Are They Wrong or Are We Jealous?
I wouldn’t say that these kinds of feelings and thoughts are never just logical and reasonable. Sometimes our partners do spend too much and kids don’t have enough limits. In the couple counseling and relationship counseling part of my practice, I have noticed, though, that a lot of times there’s something else going on in us when we have these feelings and thoughts. Often, it’s because we feel deprived, and this leads us to be jealous of our partners, our children, our co-workers, our friends—whomever we’re around.
Childhood Trauma Leads to Jealousy of His Child
So maybe it would be a good idea to look inside a bit and figure out what’s making us feel deprived? A lot of times, we’re actually depriving ourselves! I had a client, for example, who had been abused and severely controlled by his mother as a child. He was severely punished whenever she wanted something from him that a child should not have to give a parent. When his child wanted something or didn’t want something, he got very angry at him. He saw his child as being unreasonably willful. Digging deeper, he was able to see that, not only was he deprived of choice as a child, but he was even now depriving himself. He was often doing things out of a sense of duty or fear and then resenting what he felt he had to do. I was able to help him see where he had choices and to choose them. This brought him a sense of greater emotional freedom.
It’s Really About Self-Deprivation but Could be About Emotional Freedom
This also works in couples counseling, where couples often have complementary feelings of jealousy, arising out of their own self-deprivation! For example, the wife in one client couple was upset that her husband spent so much time and energy on his career. She had chosen to stay at home with the kids, who were now in school. Without really being aware of it, she had started feeling bad about her worth and unchallenged intellectually. She felt she couldn’t go back to her career because of the kids. When all three of us looked into this more with relationship counseling, her husband was all for her going back to work, her kids were in school during the day, and she was able to get a part-time job in her field.

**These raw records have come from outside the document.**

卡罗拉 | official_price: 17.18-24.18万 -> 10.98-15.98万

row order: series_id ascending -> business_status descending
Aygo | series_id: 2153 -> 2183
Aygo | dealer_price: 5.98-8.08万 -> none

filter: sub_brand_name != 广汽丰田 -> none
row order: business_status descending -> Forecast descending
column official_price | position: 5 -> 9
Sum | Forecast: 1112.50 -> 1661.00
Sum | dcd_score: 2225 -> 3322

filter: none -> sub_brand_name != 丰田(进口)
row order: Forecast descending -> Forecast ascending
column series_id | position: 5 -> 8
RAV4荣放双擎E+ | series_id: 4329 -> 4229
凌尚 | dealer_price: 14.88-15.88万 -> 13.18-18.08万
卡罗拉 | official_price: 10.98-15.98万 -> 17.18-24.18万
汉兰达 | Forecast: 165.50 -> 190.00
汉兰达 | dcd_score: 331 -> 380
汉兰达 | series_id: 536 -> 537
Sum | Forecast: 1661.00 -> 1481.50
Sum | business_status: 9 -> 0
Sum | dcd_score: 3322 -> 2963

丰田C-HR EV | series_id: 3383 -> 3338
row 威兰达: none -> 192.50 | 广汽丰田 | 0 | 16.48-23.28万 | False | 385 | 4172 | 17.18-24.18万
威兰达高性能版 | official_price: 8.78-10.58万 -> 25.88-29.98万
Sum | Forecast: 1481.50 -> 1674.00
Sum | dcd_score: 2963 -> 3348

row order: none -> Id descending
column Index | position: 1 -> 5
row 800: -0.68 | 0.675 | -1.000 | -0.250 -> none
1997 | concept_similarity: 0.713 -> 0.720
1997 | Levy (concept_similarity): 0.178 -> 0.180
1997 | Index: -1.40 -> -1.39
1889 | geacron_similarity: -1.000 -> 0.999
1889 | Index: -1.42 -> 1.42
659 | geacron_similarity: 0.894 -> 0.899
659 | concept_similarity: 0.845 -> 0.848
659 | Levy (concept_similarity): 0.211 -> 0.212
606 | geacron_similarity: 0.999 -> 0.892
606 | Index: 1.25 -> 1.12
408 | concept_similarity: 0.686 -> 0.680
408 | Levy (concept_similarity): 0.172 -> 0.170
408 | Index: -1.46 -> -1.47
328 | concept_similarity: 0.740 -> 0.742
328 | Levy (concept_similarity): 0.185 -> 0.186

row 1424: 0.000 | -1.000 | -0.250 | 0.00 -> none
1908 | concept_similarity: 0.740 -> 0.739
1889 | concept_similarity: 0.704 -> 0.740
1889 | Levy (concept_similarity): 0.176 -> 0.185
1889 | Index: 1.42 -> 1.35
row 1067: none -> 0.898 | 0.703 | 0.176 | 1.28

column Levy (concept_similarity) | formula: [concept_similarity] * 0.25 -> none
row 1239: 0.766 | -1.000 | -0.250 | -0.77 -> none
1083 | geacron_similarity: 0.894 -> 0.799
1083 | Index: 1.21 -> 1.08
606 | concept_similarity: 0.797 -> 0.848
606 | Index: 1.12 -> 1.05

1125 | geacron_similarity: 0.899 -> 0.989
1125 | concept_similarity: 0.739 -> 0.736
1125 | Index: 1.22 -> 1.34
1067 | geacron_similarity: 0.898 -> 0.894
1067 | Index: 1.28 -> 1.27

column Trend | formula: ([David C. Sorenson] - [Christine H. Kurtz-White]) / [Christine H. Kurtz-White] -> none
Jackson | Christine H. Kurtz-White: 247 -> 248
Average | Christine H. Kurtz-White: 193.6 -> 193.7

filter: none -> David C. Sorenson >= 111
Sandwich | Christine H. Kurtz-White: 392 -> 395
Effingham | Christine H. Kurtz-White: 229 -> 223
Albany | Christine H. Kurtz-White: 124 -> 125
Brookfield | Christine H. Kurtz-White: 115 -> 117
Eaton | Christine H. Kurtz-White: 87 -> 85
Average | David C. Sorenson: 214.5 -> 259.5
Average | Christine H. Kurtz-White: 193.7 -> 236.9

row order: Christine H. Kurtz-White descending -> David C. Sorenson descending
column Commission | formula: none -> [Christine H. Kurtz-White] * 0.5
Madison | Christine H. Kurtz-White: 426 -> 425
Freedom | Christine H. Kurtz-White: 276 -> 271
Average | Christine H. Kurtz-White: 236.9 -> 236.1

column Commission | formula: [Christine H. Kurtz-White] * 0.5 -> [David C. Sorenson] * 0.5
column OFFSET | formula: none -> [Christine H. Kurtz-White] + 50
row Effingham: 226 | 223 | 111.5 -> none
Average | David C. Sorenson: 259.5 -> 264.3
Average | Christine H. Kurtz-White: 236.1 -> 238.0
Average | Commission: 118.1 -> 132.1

Relationship Counseling Creates Emotional Freedom
Before they worked through their issues in couples counseling, the husband in this couple felt that his wife had a lot of free time and was angry that she was complaining. It turned out that he was feeling burdened by having to sustain the family financially and worked way more hours than he wanted to. He was depriving himself of time to go for bike rides, which had, in the past, always helped him to relax. He was able to see that the burden was not all on his shoulders, and that he actually could make some time to ride his bike, even before his wife went back to work.
Again, using jealousy as a starting point in their couple therapy to find out how each was depriving him/herself, the couple was able to find a greater sense of individual emotional freedom and joy in their relationship.